Re: BUG: workqueue lockup (2)
From: Eric Biggers
Date: Sat May 12 2018 - 23:30:26 EST
Hi Tetsuo,
On Sun, May 13, 2018 at 11:06:17AM +0900, Tetsuo Handa wrote:
> Eric Biggers wrote:
> > The bug that this reproducer reproduces was fixed a while ago by commit
> > 966031f340185e, so I'm marking this bug report fixed by it:
> >
> > #syz fix: n_tty: fix EXTPROC vs ICANON interaction with TIOCINQ (aka FIONREAD)
>
> Nope.

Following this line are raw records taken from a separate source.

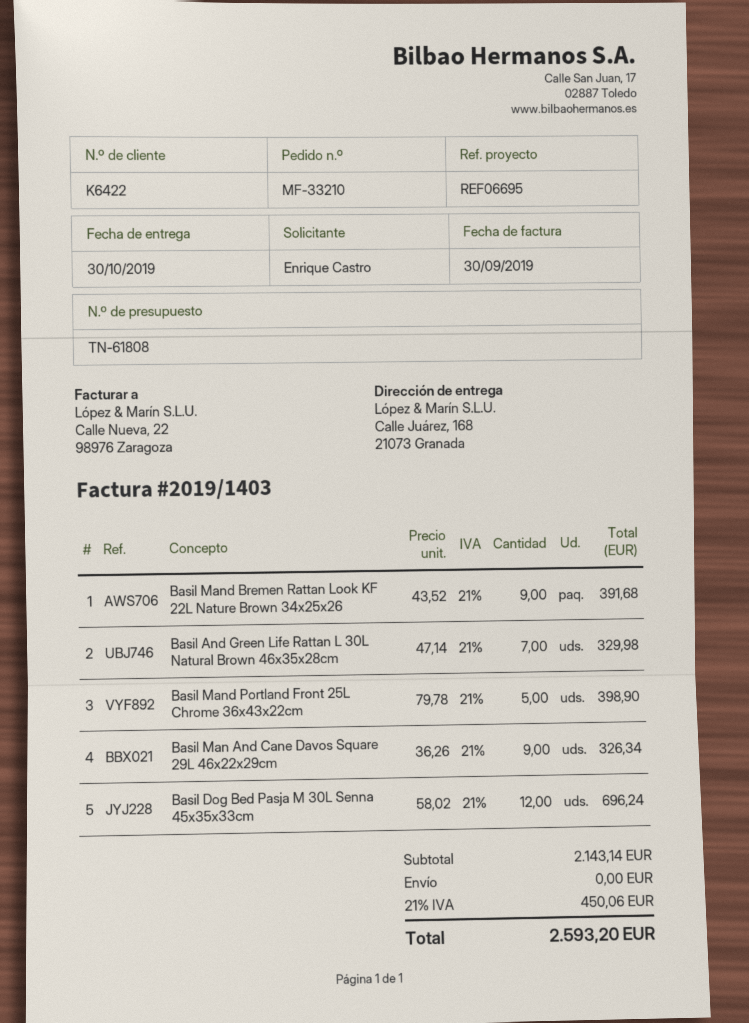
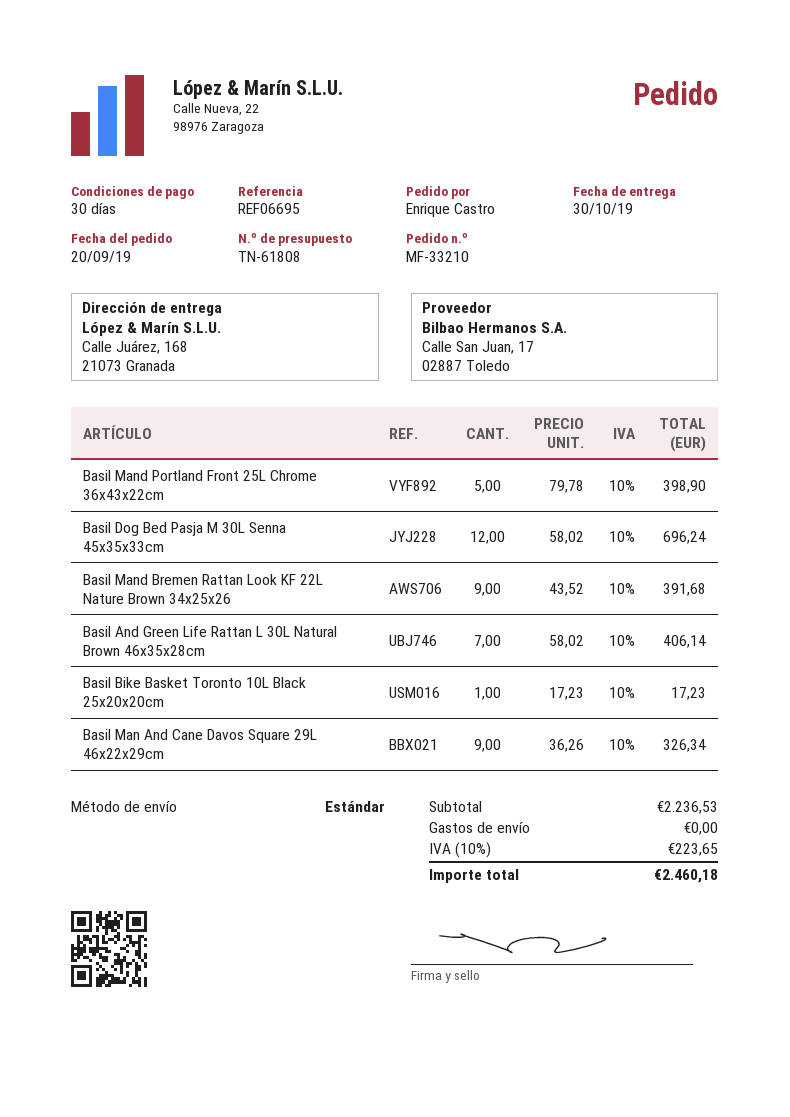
Basil And Green Life Rattan L 30L Natural Brown 46x35x28cm: 7 x 47.14 = 329.98 -> 7 x 58.02 = 406.14
Basil Bike Basket Toronto 10L Black 25x20x20cm: none -> 1 x 17.23 = 17.23
subtotal: 2143.14 -> 2236.53
tax: 21% = 450.06 -> 10% = 223.65
total: 2593.20 -> 2460.18

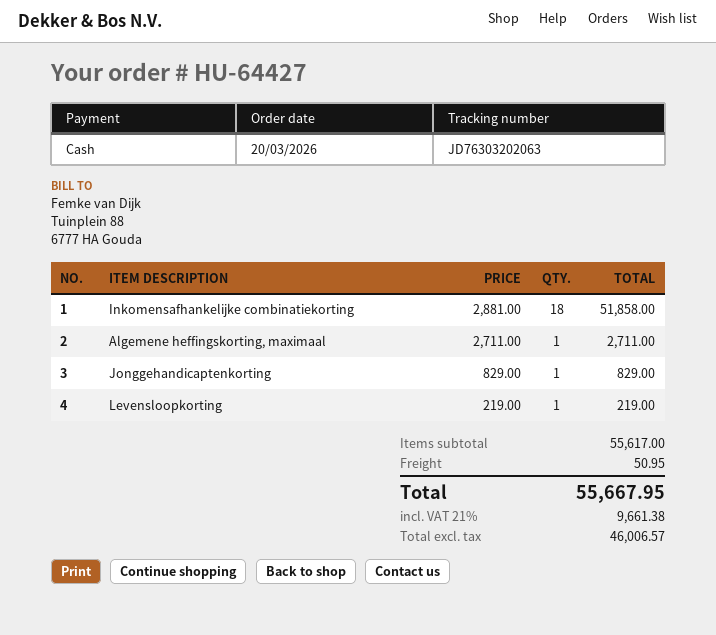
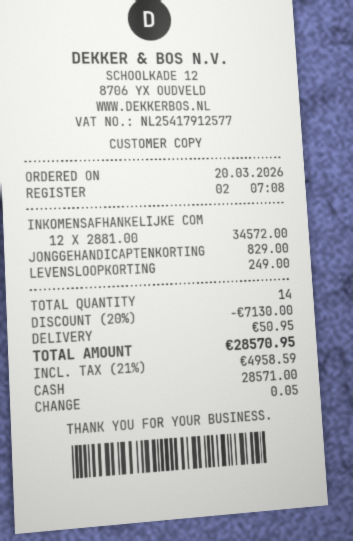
Inkomensafhankelijke combinatiekorting: 18 x 2881.00 = 51858.00 -> 12 x 2881.00 = 34572.00
Algemene heffingskorting, maximaal: 1 x 2711.00 = 2711.00 -> none
Levensloopkorting: 1 x 219.00 = 219.00 -> 1 x 249.00 = 249.00
discount: none -> 20% = 7130.00
tax: 21% = 9661.38 -> 21% = 4958.59
total: 55667.95 -> 28570.95

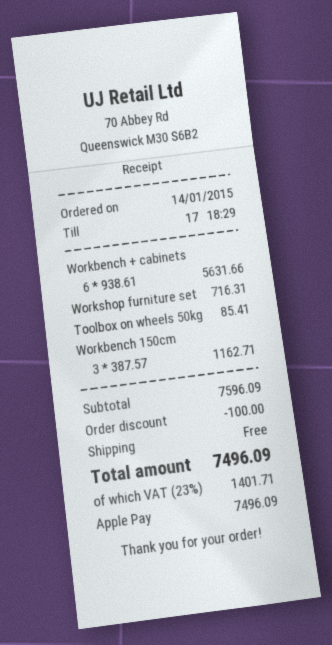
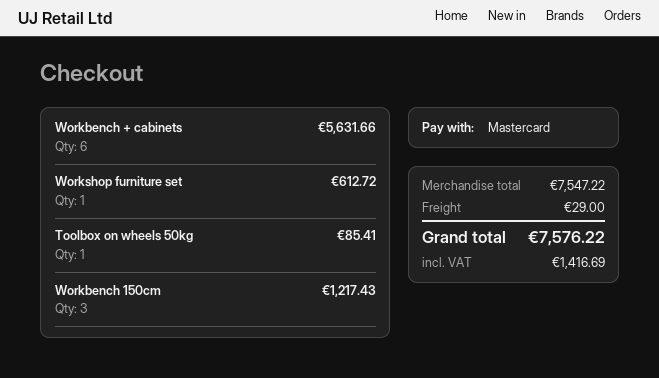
payment method: Apple Pay -> Mastercard
Workshop furniture set: 1 for 716.31 -> 1 for 612.72
Workbench 150cm: 3 for 1162.71 -> 3 for 1217.43
subtotal: 7596.09 -> 7547.22
discount: 100.00 -> none
shipping: 0.00 -> 29.00
tax: 1401.71 -> 1416.69
total: 7496.09 -> 7576.22

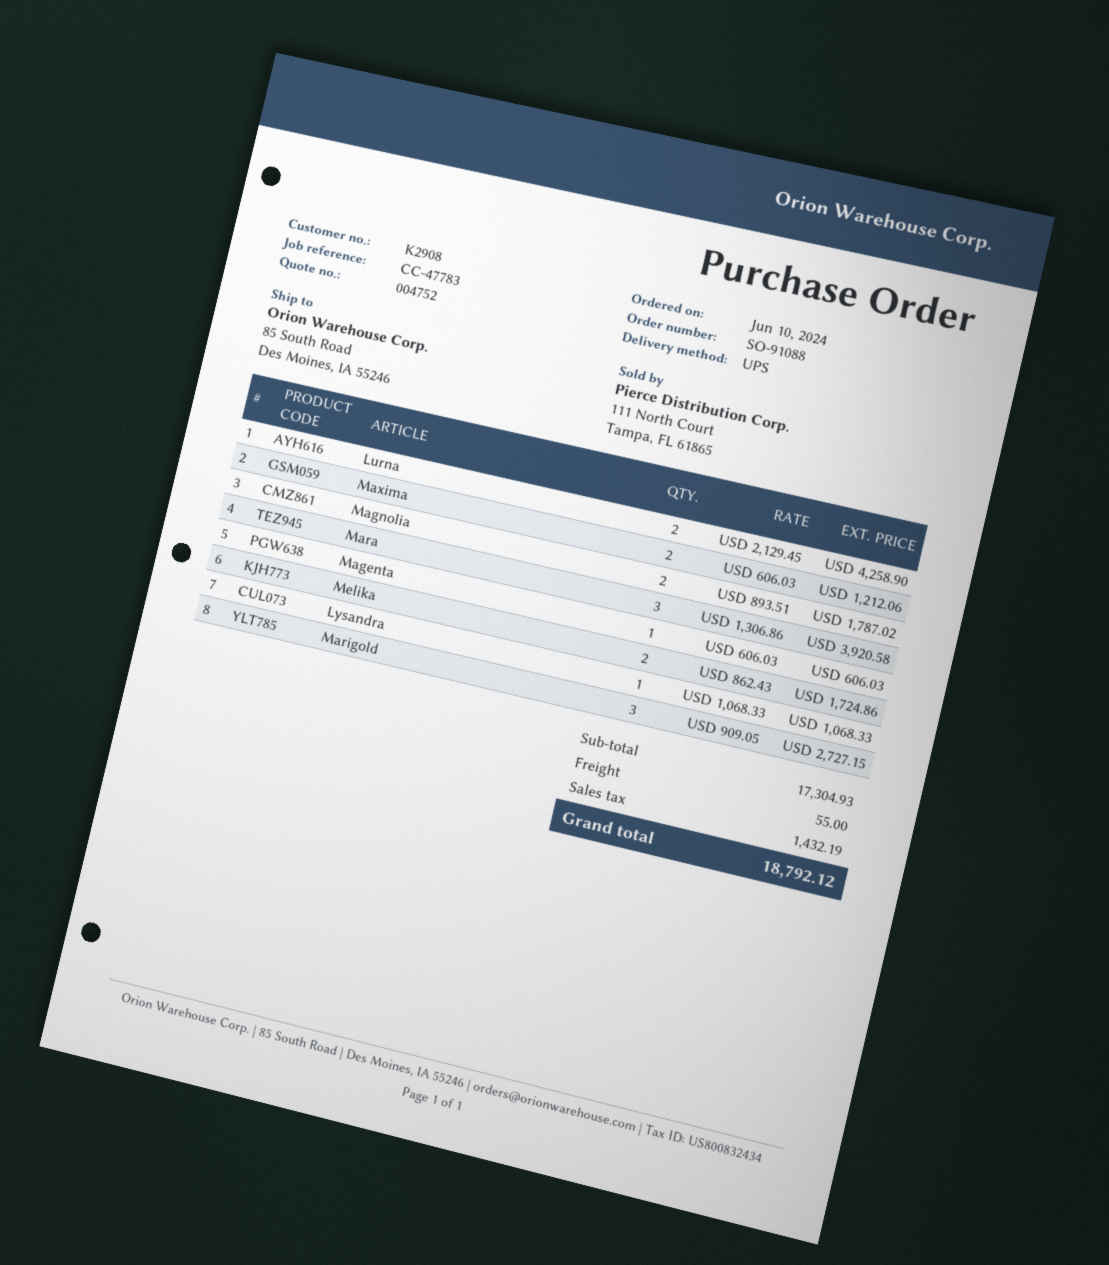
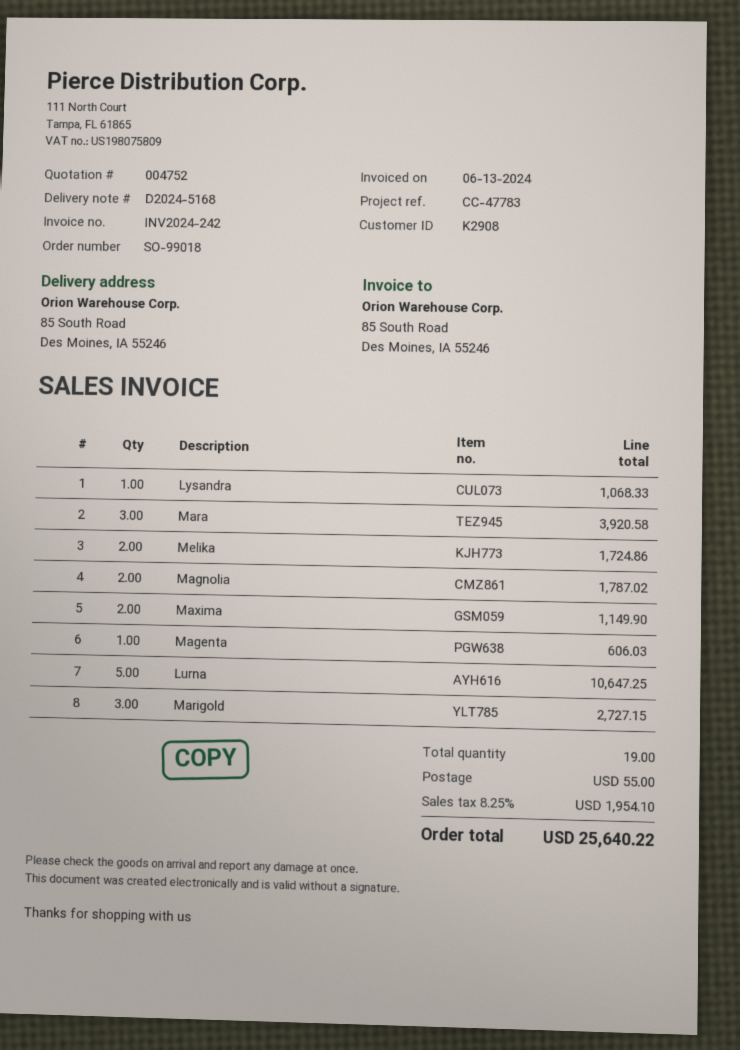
order number: SO-91088 -> SO-99018
Lurna: 2 for 4258.90 -> 5 for 10647.25
Maxima: 2 for 1212.06 -> 2 for 1149.90
tax: 1432.19 -> 1954.10
total: 18792.12 -> 25640.22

Commit 966031f340185edd ("n_tty: fix EXTPROC vs ICANON interaction with
> TIOCINQ (aka FIONREAD)") is "Wed Dec 20 17:57:06 2017 -0800" but the last
> occurrence on linux.git (commit 008464a9360e31b1 ("Merge branch 'for-linus' of
> git://git.kernel.org/pub/scm/linux/kernel/git/jikos/hid")) is only a few days ago
> ("Wed May 9 10:49:52 2018 -1000").
>
> >
> > Note that the error message was not always "BUG: workqueue lockup"; it was also
> > sometimes like "watchdog: BUG: soft lockup - CPU#5 stuck for 22s!".
> >
> > syzbot still is hitting the "BUG: workqueue lockup" error sometimes, but it must
> > be for other reasons. None has a reproducer currently.
>
> The last occurrence on linux.git is considered as a duplicate of
>
> [upstream] INFO: rcu detected stall in n_tty_receive_char_special
> https://syzkaller.appspot.com/bug?id=3d7481a346958d9469bebbeb0537d5f056bdd6e8
>
> which we already have a reproducer at
> https://groups.google.com/d/msg/syzkaller-bugs/O4DbPiJZFBY/YCVPocx3AgAJ
> and debug output is available at
> https://groups.google.com/d/msg/syzkaller-bugs/O4DbPiJZFBY/TxQ7WS5ZAwAJ .
>
> We are currently waiting for comments from Peter Hurley who added that code.
>
Actually I did verify that the C reproducer is fixed by the commit I said, and I
also simplified the reproducer and turned it into an LTP test
(http://lists.linux.it/pipermail/ltp/2018-May/008071.html). Like I said, syzbot
is still occasionally hitting the same "BUG: workqueue lockup" error, but
apparently for other reasons. The one on 008464a9360e31b even looks like it's
in the TTY layer too, and it very well could be a very similar bug, but based on
what I observed it's not the same bug that syzbot reproduced on f3b5ad89de16f5d.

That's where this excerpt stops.